Then there was my super tall grande(!) Dior sample of Grand Bal, which should have been a gift with purchase, but which the SA in a branch of Dior in Paris gave me for no good reason at all, other than that I complimented her on her Swarovski crystal-encrusted lips.  And this despite the apparent clamp down on even the 4ml Dior pots.  Then in Germany once, in a small niche perfumery in Wasserburg, the assistant showered me with a fistful of carded samples, plus a large mini of Micallef Hiver, and that was just for shooting the breeze with her.  So there are still some great instances of unprovoked generosity, which as I say remains positively systemic within Hermès. ;-)

Micallef mini bag - you'll have to imagine the bottle!

But the problem with large samples is that you may never need to buy a bottle, for if you have a few of those 4ml-ers away they will quickly accumulate to nearly 15ml, the size many perfumistas agree is the ideal for a 'full bottle'.  I have just bought a bottle of En Voyage Perfumes' Zelda, for example, which is of that order I think.  So Hermès may be shooting themselves in the foot there, and Dior too, though they seem to have caught themselves on now pretty much.

So I would be interested to hear about your experiences in terms of sample scoring...specifically:

Are manufacturers' samples becoming more scarce generally?

Is a 4ml sample too generous for the brand's own good?

Are you also a wee bit sheepish about your own sample scoring forays?


Saturday, 5 October 2013

The 'Careful Whispers' series: No 2 - Puredistance BLACK review

Back in August, Undina of Undina's Looking Glass blogged about the upcoming fragrance from Dutch luxury perfume house Puredistance - the succinctly named BLACK - which is due to be launched in November.  All we had to go on was the press release, which described BLACK (created by French perfumer Antoine Lie) as an 'understated elegant and mysteriously charming perfume inspired by the concept of BLACK; a concept that for centuries has been associated with secrets, mystery and style...The essence of the concept was to create a perfume that is close to the wearer and releases sensual and elegant scent layers in a whispering way - without shouting.'  There was additionally a clue as to its fragrance family - we were told that it would be 'more masculine and oriental' than Puredistance 1.  And then came the kicker:

'And as a consequence of the concept of BLACK, we will not reveal the ingredients of Puredistance BLACK...Envision, Smell, Feel.  Don't analyse.'

Source: Puredistance

In the comments to Undina's post, readers weighed in with predictions as to how this latest addition to the Puredistance stable might smell, and we discussed our take on the company's wish to create an aura of mystery around its new fragrance, which extended to new levels of coyness around the idea of publishing fragrance notes. I speculated about how masculine it would be:

"I clocked the ‘elegant, mysterious and whispering’ (yay!), but wondered if for 'BLACK' one should read 'butch'."

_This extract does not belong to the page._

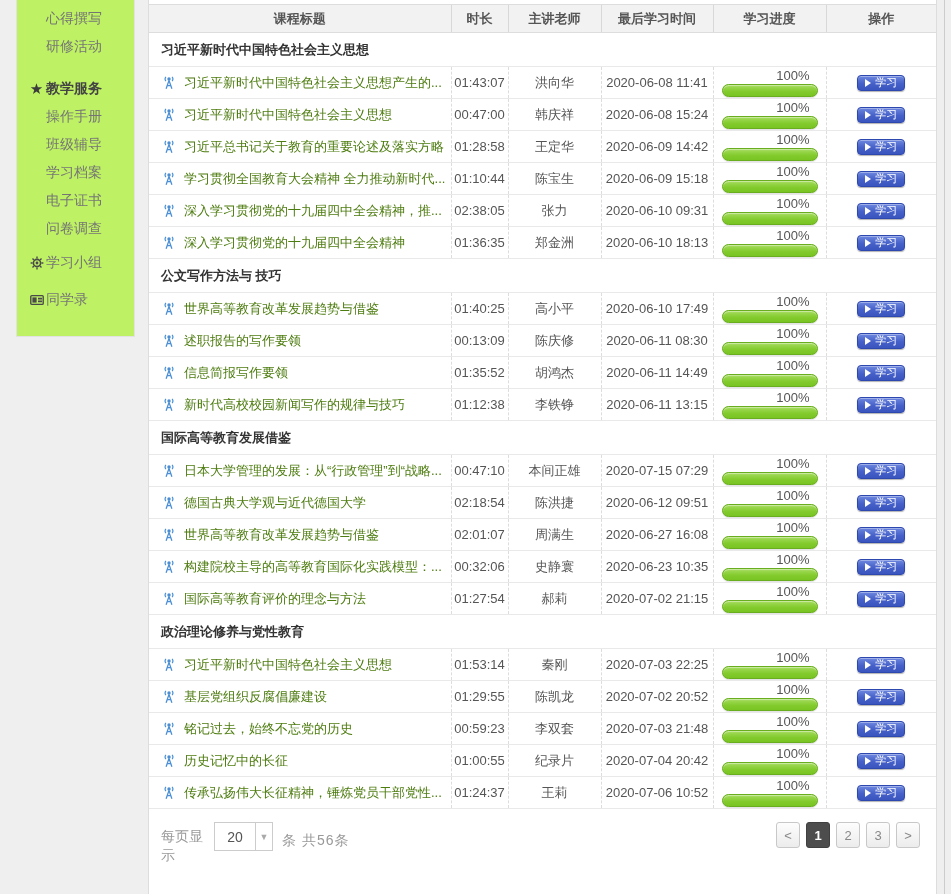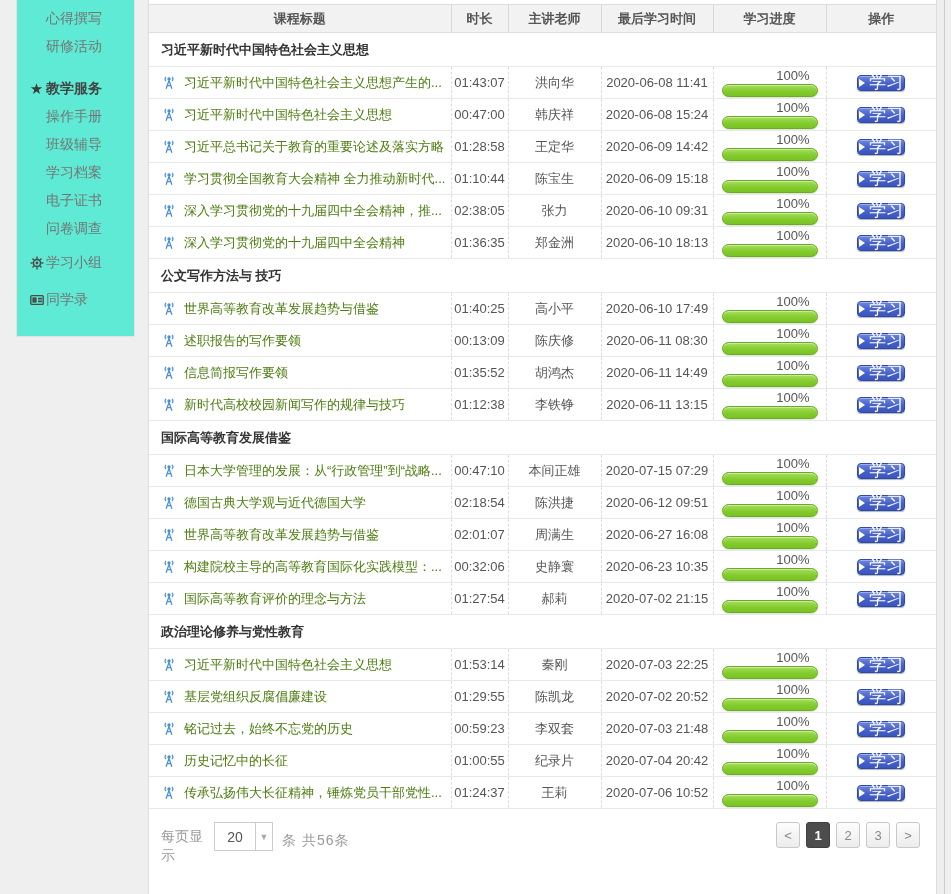"心得撰写" .sidebar { background: #5eead4 -> #bef264 }
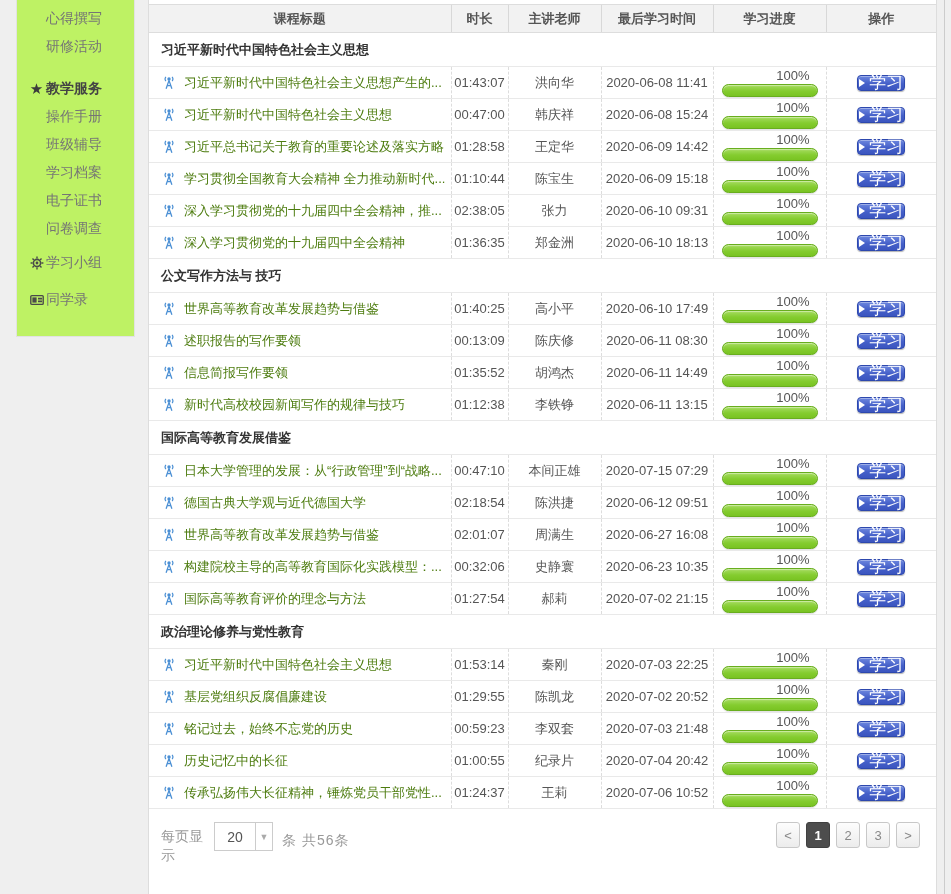"学习" .study-btn { font-size: 17px -> 11px }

And now my sample is here - thanks, Samira!!  I was so keen to test it that I whacked it on just as I was going out the door to a meeting in Edgbaston, taking a leap of faith that its elegant whispering ways with a masculine leaning would make it appropriate as an 'office scent'.  More on how it smells in a moment...

Sexiest Jiffy bag ever!

First of all, I would like to say that I have a lot of time for Puredistance as a company.  They are one of my favourite niche houses, no question.  For the people at Puredistance have always been unstintingly friendly, appreciative and generous in their dealings with bloggers, an impression that was only reinforced when I called into their headquarters in Groningen towards the end of a long business trip in 2011. The team working for Puredistance is young, dynamic, professional, and totally enthused by their product range.  And for such a high end brand, I was struck by how completely unstuffy they were. As I recounted in my post about that visit, Jan Ewoud Vos endeared himself to me hugely when he offered me some apple cake for the road, and proceeded to wodge a big piece into one of their pristine perfume boxes with its padded satin lining!  Nor did they bat an eyelid when, in my review of Puredistance 1, I likened their packaging to a 'top of the range coffin'.

So while I am predisposed to like the house and their perfumes, I don't get on with all of them.  M is too masculine for my taste (only to be expected, really). And the musk in Opardu was problematic on my skin, though it was an unequivocably tender and pretty scent.  And even though I was concerned that BLACK might go the same way as M, I was still unfeasibly excited to try it.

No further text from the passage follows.